## WHAT THIS TASK INVOLVES
In your copy, include no images, and write out every entry below exactly as it stands.

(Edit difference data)
════════════════════
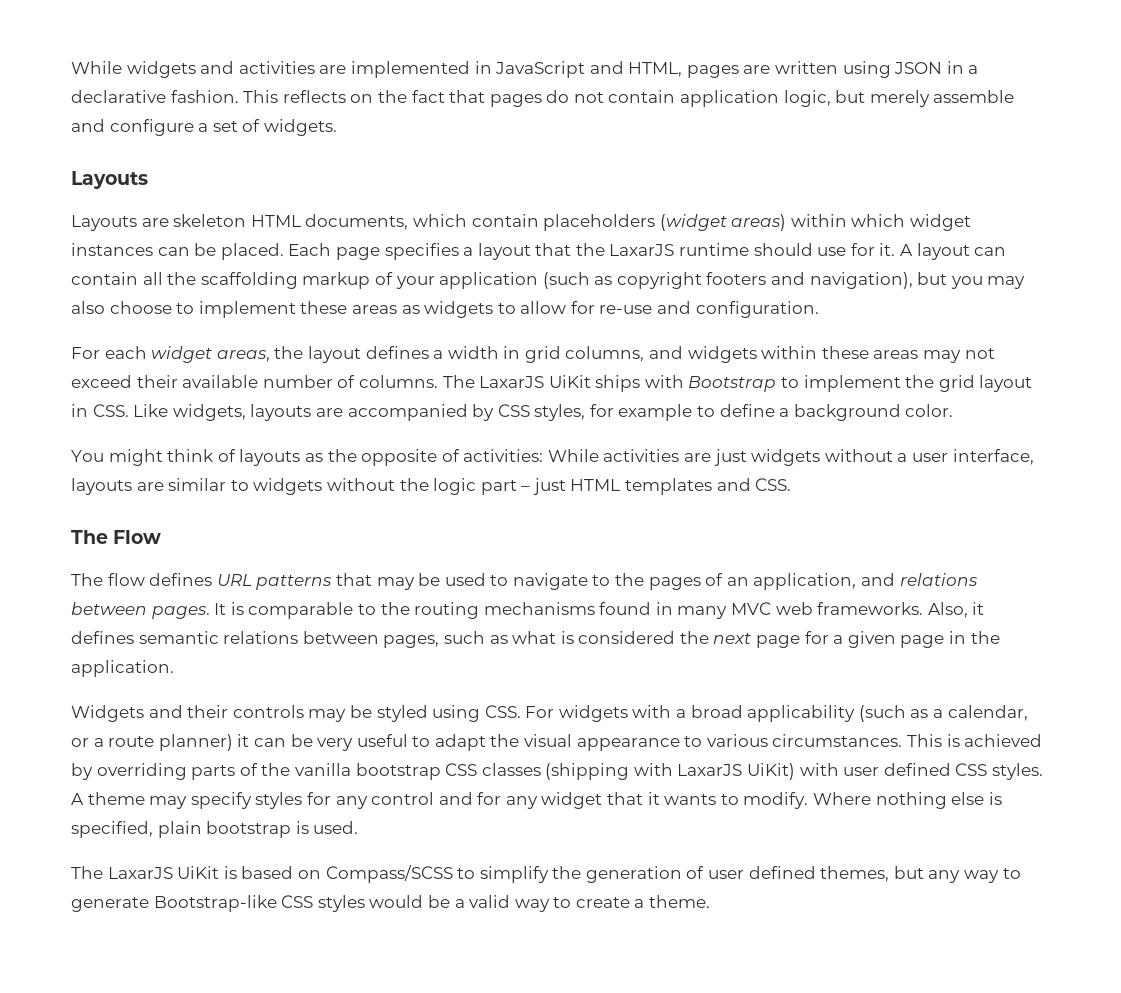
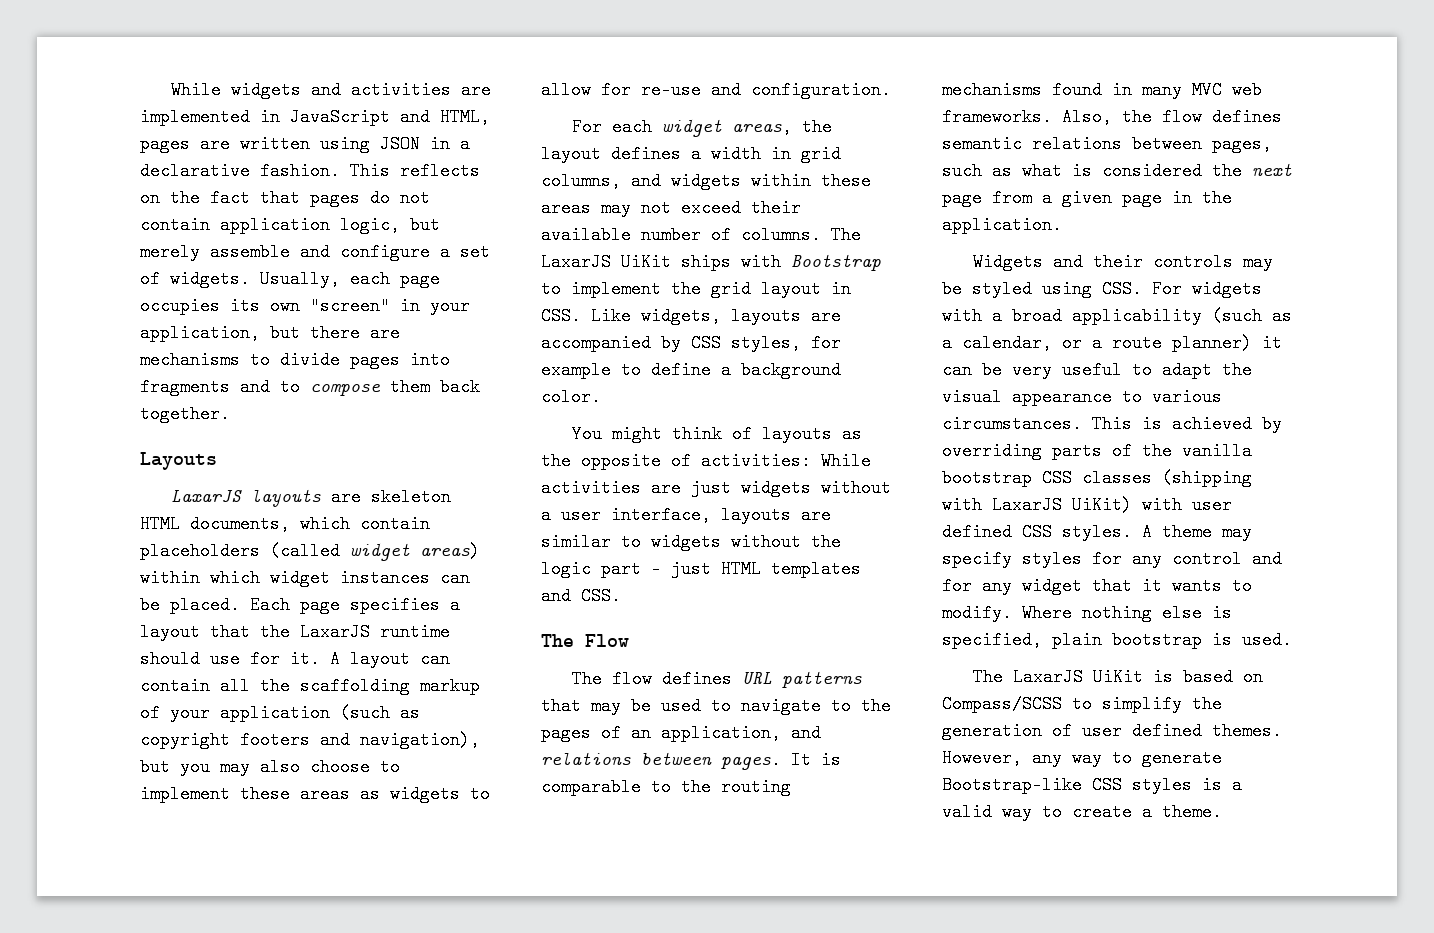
(337, 127) none -> [260,270,440,288] [140,297,470,315] [140,324,400,342] [140,351,450,369] [140,378,480,396] [140,405,230,423] Usually, each page occupies its own "screen" in your application, but there are mechanisms to divide pages into fragments and to compose them back together.
[71,215,137,231] Layouts -> [171,489,322,507] LaxarJS layouts
[659,214,727,231] (widget -> [270,542,410,561] (called widget
[972,602,985,615] it -> [1122,108,1202,126] the flow
[804,631,829,644] for -> [992,189,1032,207] from
[820,866,924,882] themes, but -> [1212,722,1282,740] [942,749,1022,767] themes. However,
[369,895,450,908] would be -> [1202,776,1222,794] is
════════════════════
## EXERCISE RESULT
(337, 127) none -> [260,270,440,288] [140,297,470,315] [140,324,400,342] [140,351,450,369] [140,378,480,396] [140,405,230,423] Usually, each page occupies its own "screen" in your application, but there are mechanisms to divide pages into fragments and to compose them back together.
[71,215,137,231] Layouts -> [171,489,322,507] LaxarJS layouts
[659,214,727,231] (widget -> [270,542,410,561] (called widget
[972,602,985,615] it -> [1122,108,1202,126] the flow
[804,631,829,644] for -> [992,189,1032,207] from
[820,866,924,882] themes, but -> [1212,722,1282,740] [942,749,1022,767] themes. However,
[369,895,450,908] would be -> [1202,776,1222,794] is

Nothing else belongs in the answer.